- Exercise instructions -
Write out the full set of records exactly. Any pictures in them do not belong in the copy.

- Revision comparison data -

##########

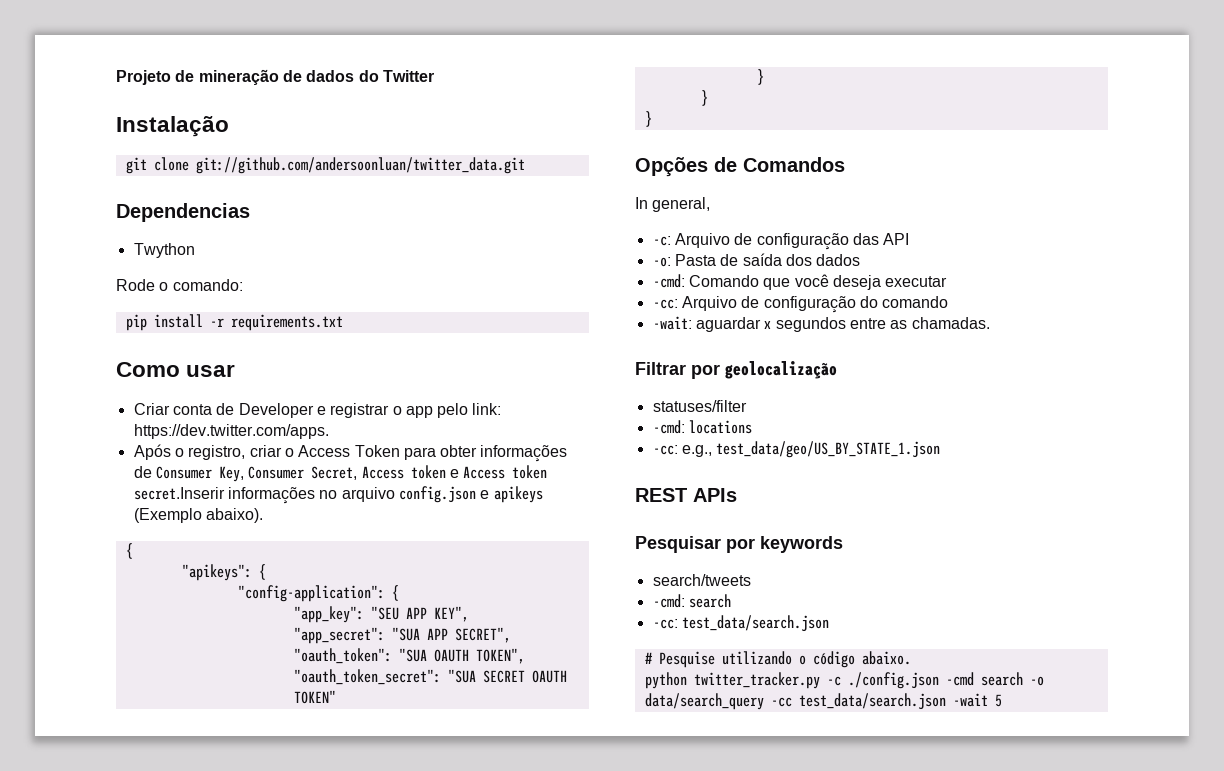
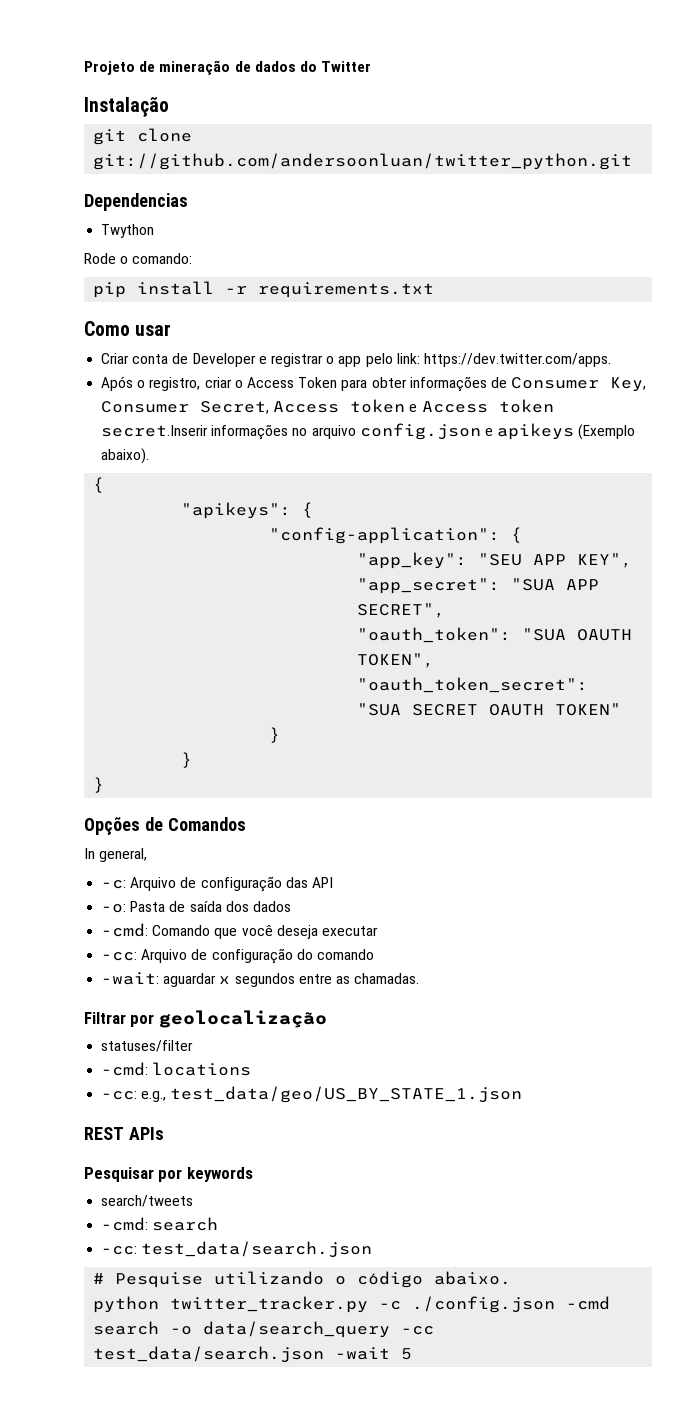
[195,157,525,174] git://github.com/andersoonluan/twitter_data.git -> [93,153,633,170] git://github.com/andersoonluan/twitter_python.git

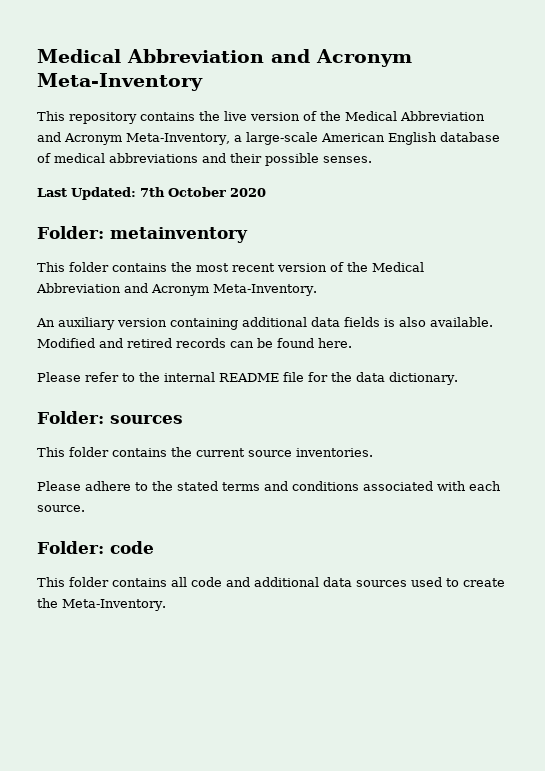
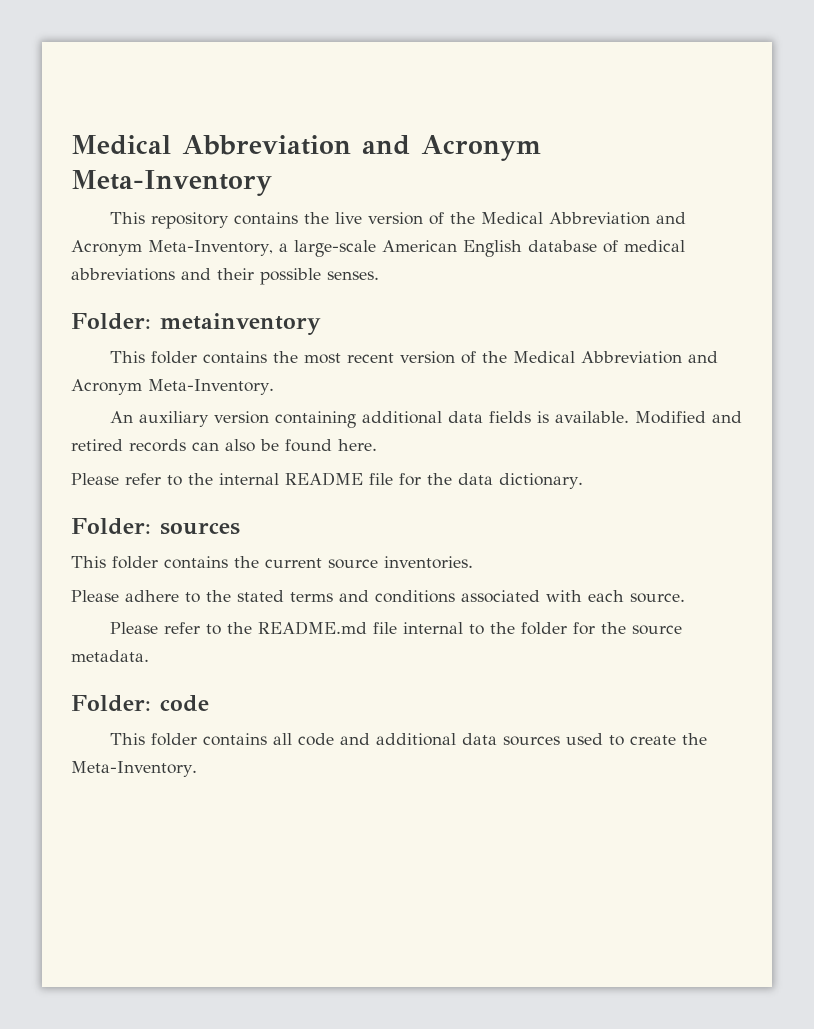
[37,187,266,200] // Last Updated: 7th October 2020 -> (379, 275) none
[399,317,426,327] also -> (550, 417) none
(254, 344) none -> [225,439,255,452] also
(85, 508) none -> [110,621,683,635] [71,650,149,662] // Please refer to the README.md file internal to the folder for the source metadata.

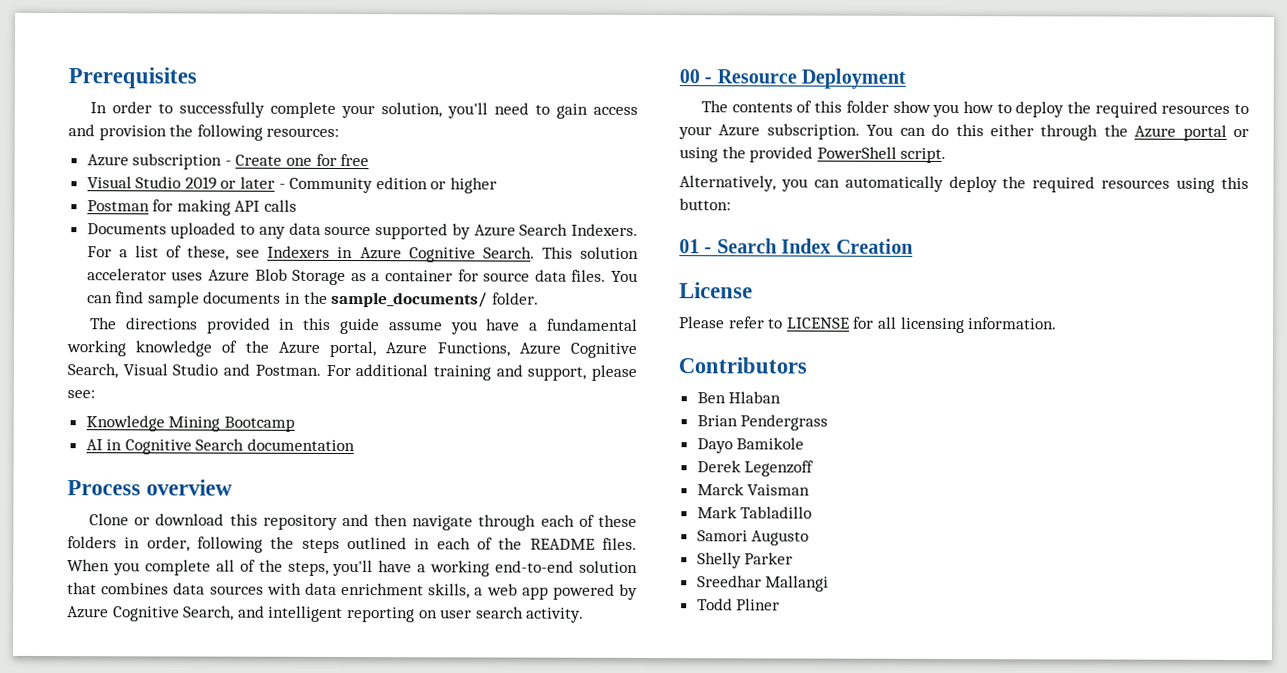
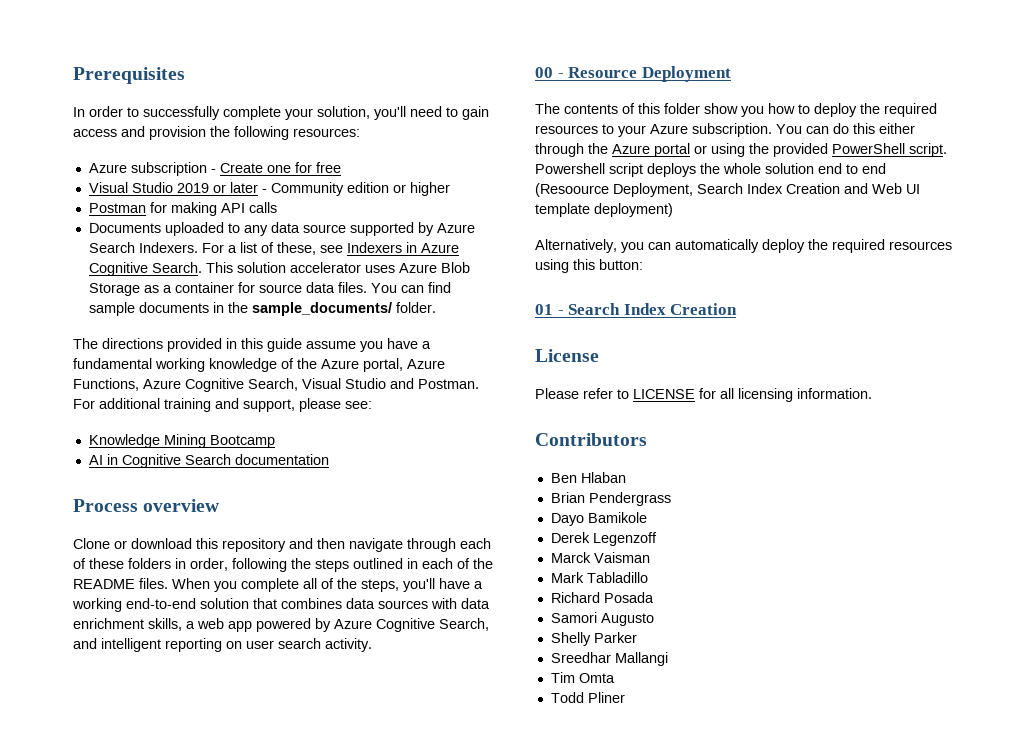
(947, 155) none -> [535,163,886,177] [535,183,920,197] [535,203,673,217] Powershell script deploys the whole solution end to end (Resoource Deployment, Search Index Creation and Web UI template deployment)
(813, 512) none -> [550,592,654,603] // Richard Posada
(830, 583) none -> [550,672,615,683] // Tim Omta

##########

- Problem solution -
[195,157,525,174] git://github.com/andersoonluan/twitter_data.git -> [93,153,633,170] git://github.com/andersoonluan/twitter_python.git

[37,187,266,200] // Last Updated: 7th October 2020 -> (379, 275) none
[399,317,426,327] also -> (550, 417) none
(254, 344) none -> [225,439,255,452] also
(85, 508) none -> [110,621,683,635] [71,650,149,662] // Please refer to the README.md file internal to the folder for the source metadata.

(947, 155) none -> [535,163,886,177] [535,183,920,197] [535,203,673,217] Powershell script deploys the whole solution end to end (Resoource Deployment, Search Index Creation and Web UI template deployment)
(813, 512) none -> [550,592,654,603] // Richard Posada
(830, 583) none -> [550,672,615,683] // Tim Omta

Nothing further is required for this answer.